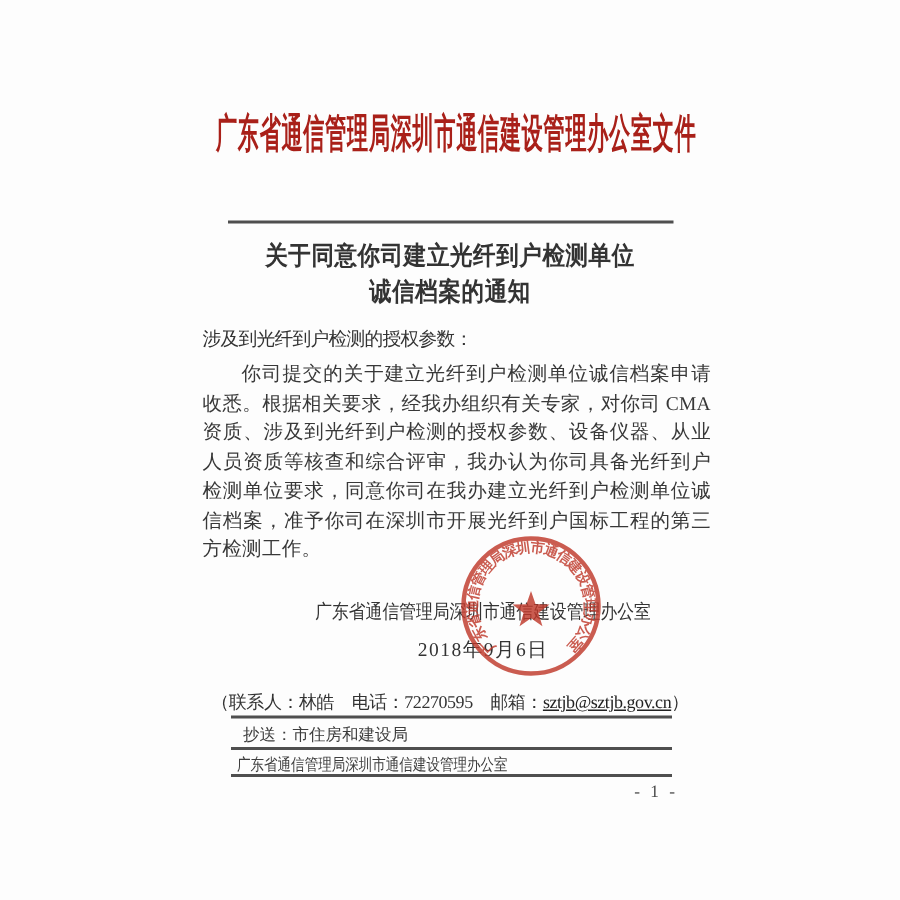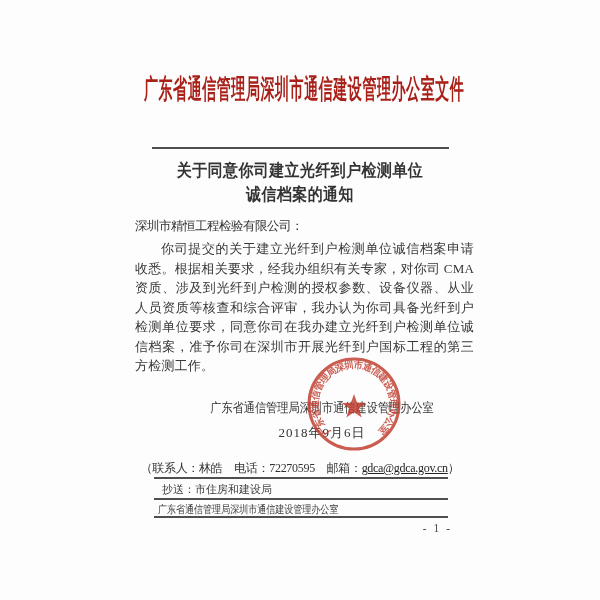--- a/index.html
+++ b/index.html
@@ -96,7 +96,7 @@
   <div class="abs center title-line title-1">关于同意你司建立光纤到户检测单位</div>
   <div class="abs center title-line title-2">诚信档案的通知</div>
 
-  <div class="abs addressee">深圳市精恒工程检验有限公司：</div>
+  <div class="abs addressee">涉及到光纤到户检测的授权参数：</div>
 
   <p class="abs body-text">你司提交的关于建立光纤到户检测单位诚信档案申请收悉。根据相关要求，经我办组织有关专家，对你司 CMA 资质、涉及到光纤到户检测的授权参数、设备仪器、从业人员资质等核查和综合评审，我办认为你司具备光纤到户检测单位要求，同意你司在我办建立光纤到户检测单位诚信档案，准予你司在深圳市开展光纤到户国标工程的第三方检测工作。</p>
 

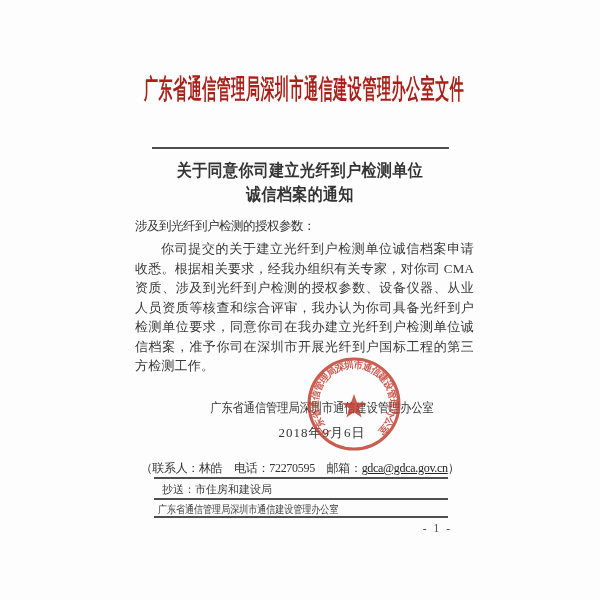--- a/index.html
+++ b/index.html
@@ -115,7 +115,7 @@
   </svg>
 
   <div class="abs center contact-line">
-    <span>（联系人：林皓　电话：72270595　邮箱：</span><span class="email">gdca@gdca.gov.cn</span><span>）</span>
+    <span>（联系人：林皓　电话：72270595　邮箱：</span><span class="email">sztjb@sztjb.gov.cn</span><span>）</span>
   </div>
 
   <div class="abs rule rule-1"></div>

_YOUR GOAL:_ Without including any images, output the data exactly as given.

_ANSWER TO THIS TASK:_
--- a/index.html
+++ b/index.html
@@ -96,7 +96,7 @@
   <div class="abs center title-line title-1">关于同意你司建立光纤到户检测单位</div>
   <div class="abs center title-line title-2">诚信档案的通知</div>
 
-  <div class="abs addressee">深圳市精恒工程检验有限公司：</div>
+  <div class="abs addressee">涉及到光纤到户检测的授权参数：</div>
 
   <p class="abs body-text">你司提交的关于建立光纤到户检测单位诚信档案申请收悉。根据相关要求，经我办组织有关专家，对你司 CMA 资质、涉及到光纤到户检测的授权参数、设备仪器、从业人员资质等核查和综合评审，我办认为你司具备光纤到户检测单位要求，同意你司在我办建立光纤到户检测单位诚信档案，准予你司在深圳市开展光纤到户国标工程的第三方检测工作。</p>
 

--- a/index.html
+++ b/index.html
@@ -115,7 +115,7 @@
   </svg>
 
   <div class="abs center contact-line">
-    <span>（联系人：林皓　电话：72270595　邮箱：</span><span class="email">gdca@gdca.gov.cn</span><span>）</span>
+    <span>（联系人：林皓　电话：72270595　邮箱：</span><span class="email">sztjb@sztjb.gov.cn</span><span>）</span>
   </div>
 
   <div class="abs rule rule-1"></div>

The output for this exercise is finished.